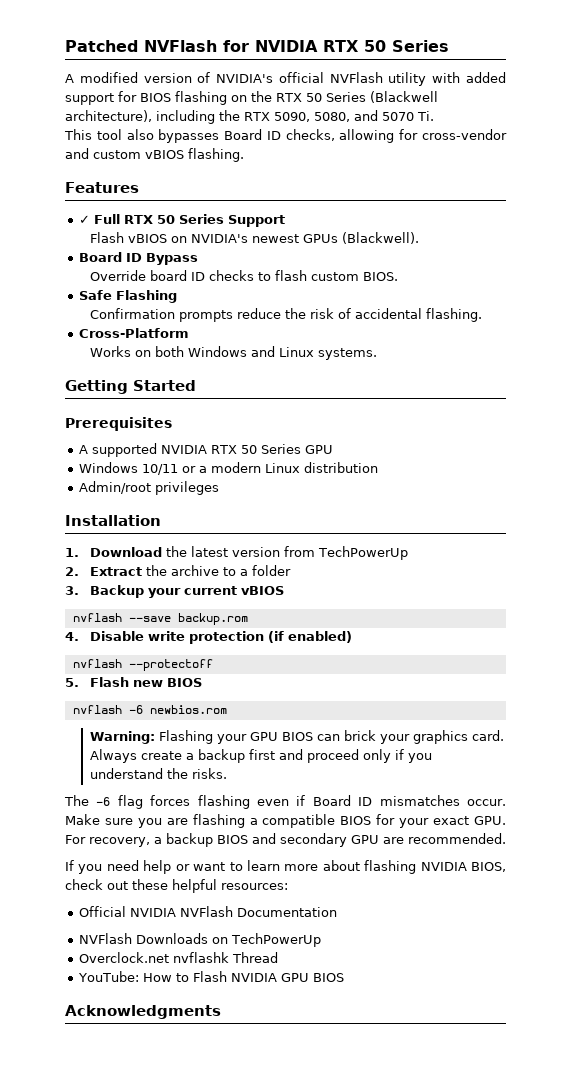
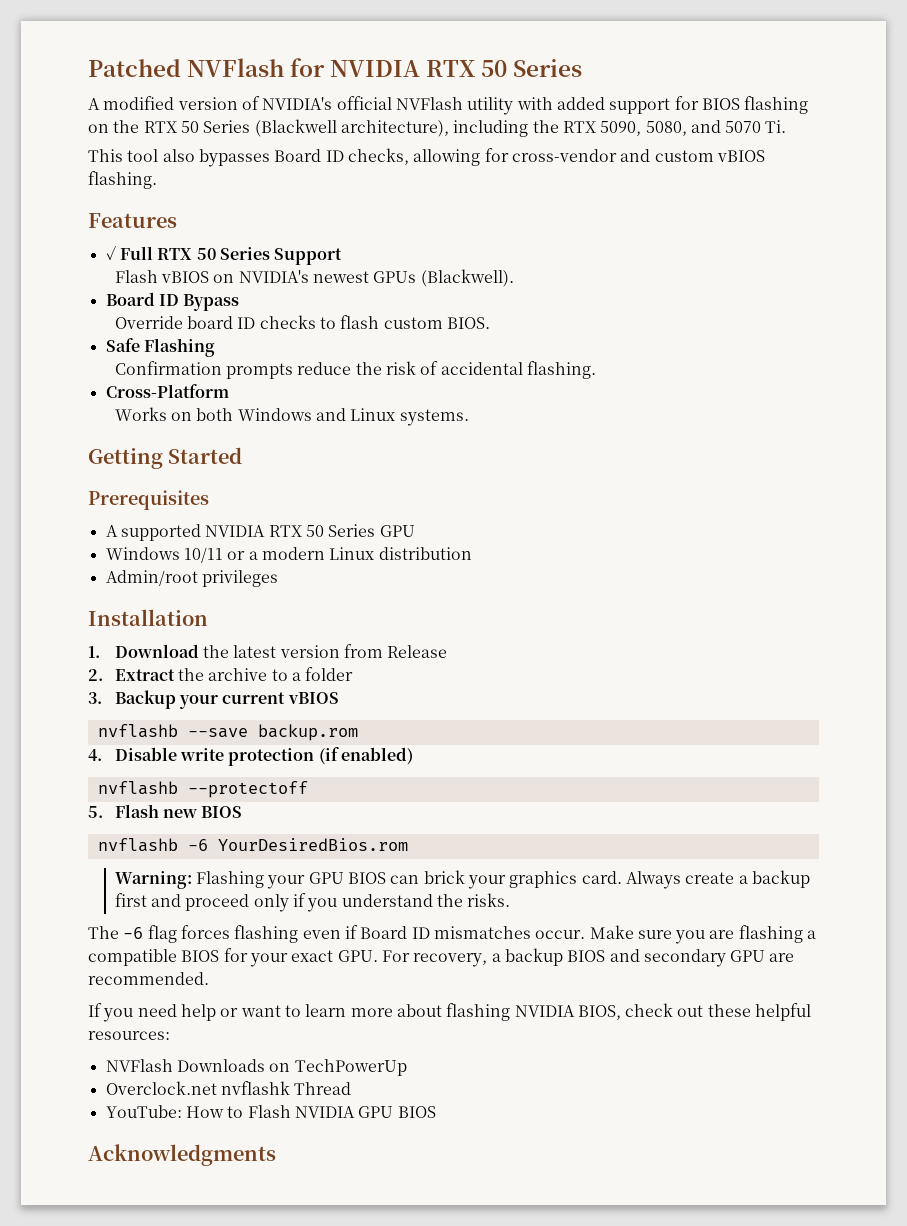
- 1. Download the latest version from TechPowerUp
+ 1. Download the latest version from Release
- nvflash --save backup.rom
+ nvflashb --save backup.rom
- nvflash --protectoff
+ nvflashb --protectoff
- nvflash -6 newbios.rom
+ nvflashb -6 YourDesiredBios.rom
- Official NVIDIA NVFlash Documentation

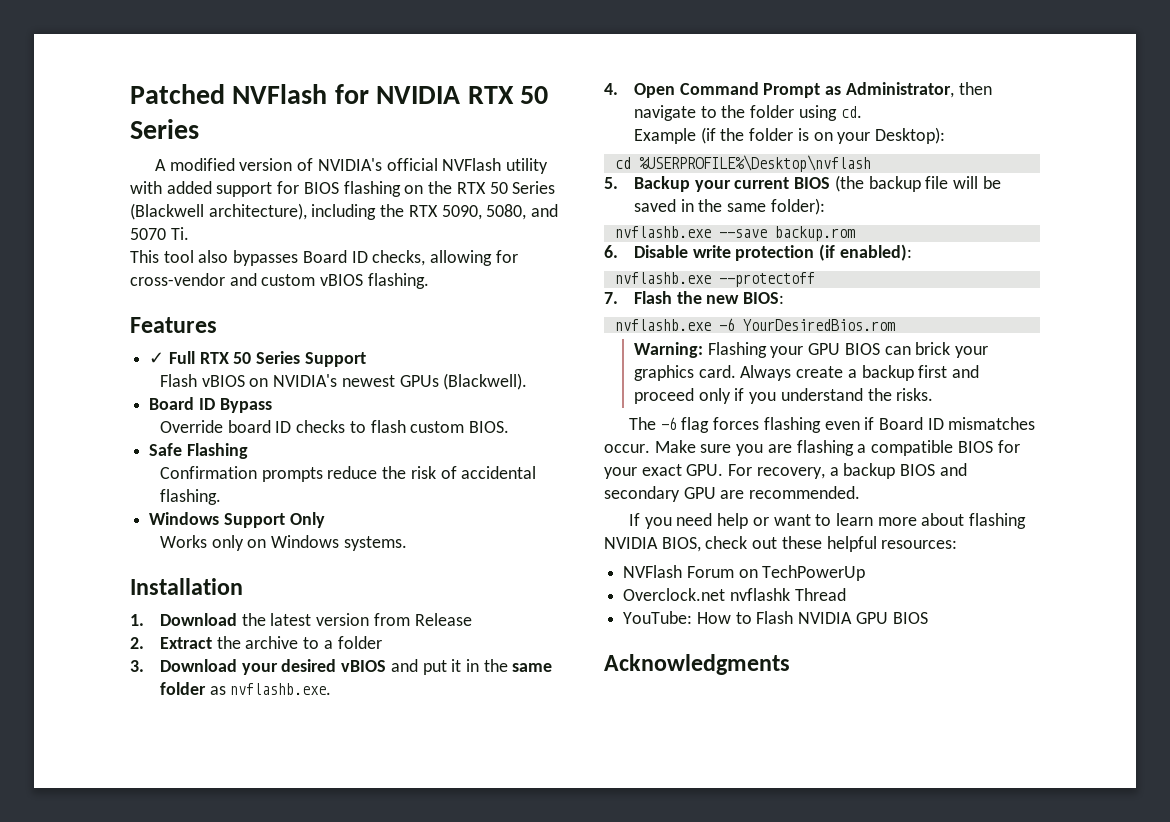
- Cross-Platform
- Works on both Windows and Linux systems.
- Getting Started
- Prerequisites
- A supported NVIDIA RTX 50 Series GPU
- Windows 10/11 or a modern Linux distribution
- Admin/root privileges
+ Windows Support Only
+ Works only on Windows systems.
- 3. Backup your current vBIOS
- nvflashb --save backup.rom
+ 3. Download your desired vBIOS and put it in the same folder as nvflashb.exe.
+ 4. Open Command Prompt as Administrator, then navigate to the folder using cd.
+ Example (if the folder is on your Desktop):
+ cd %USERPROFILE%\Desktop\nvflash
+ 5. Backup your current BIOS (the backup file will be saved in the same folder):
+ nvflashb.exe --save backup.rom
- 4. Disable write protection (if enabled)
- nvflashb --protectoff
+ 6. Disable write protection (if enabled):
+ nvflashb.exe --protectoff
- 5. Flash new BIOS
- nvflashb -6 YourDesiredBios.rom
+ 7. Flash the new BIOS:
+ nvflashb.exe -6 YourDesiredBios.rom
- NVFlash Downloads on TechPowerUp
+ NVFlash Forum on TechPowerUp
****
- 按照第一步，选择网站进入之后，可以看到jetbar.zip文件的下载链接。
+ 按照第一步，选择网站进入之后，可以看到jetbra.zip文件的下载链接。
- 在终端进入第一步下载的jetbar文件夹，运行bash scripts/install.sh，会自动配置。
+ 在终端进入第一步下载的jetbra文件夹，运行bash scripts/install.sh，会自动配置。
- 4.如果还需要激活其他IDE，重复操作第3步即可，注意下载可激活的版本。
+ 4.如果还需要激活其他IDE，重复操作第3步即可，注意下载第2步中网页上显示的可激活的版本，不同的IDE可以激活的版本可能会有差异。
****
ACTIVITY. Would you restate, exactly and with no pictures, the lines of the entries above from the one containing "- 1. Download" through the one containing "Forum on TechPowerUp"?

WRITTEN ANSWER.
- 1. Download the latest version from TechPowerUp
+ 1. Download the latest version from Release
- nvflash --save backup.rom
+ nvflashb --save backup.rom
- nvflash --protectoff
+ nvflashb --protectoff
- nvflash -6 newbios.rom
+ nvflashb -6 YourDesiredBios.rom
- Official NVIDIA NVFlash Documentation

- Cross-Platform
- Works on both Windows and Linux systems.
- Getting Started
- Prerequisites
- A supported NVIDIA RTX 50 Series GPU
- Windows 10/11 or a modern Linux distribution
- Admin/root privileges
+ Windows Support Only
+ Works only on Windows systems.
- 3. Backup your current vBIOS
- nvflashb --save backup.rom
+ 3. Download your desired vBIOS and put it in the same folder as nvflashb.exe.
+ 4. Open Command Prompt as Administrator, then navigate to the folder using cd.
+ Example (if the folder is on your Desktop):
+ cd %USERPROFILE%\Desktop\nvflash
+ 5. Backup your current BIOS (the backup file will be saved in the same folder):
+ nvflashb.exe --save backup.rom
- 4. Disable write protection (if enabled)
- nvflashb --protectoff
+ 6. Disable write protection (if enabled):
+ nvflashb.exe --protectoff
- 5. Flash new BIOS
- nvflashb -6 YourDesiredBios.rom
+ 7. Flash the new BIOS:
+ nvflashb.exe -6 YourDesiredBios.rom
- NVFlash Downloads on TechPowerUp
+ NVFlash Forum on TechPowerUp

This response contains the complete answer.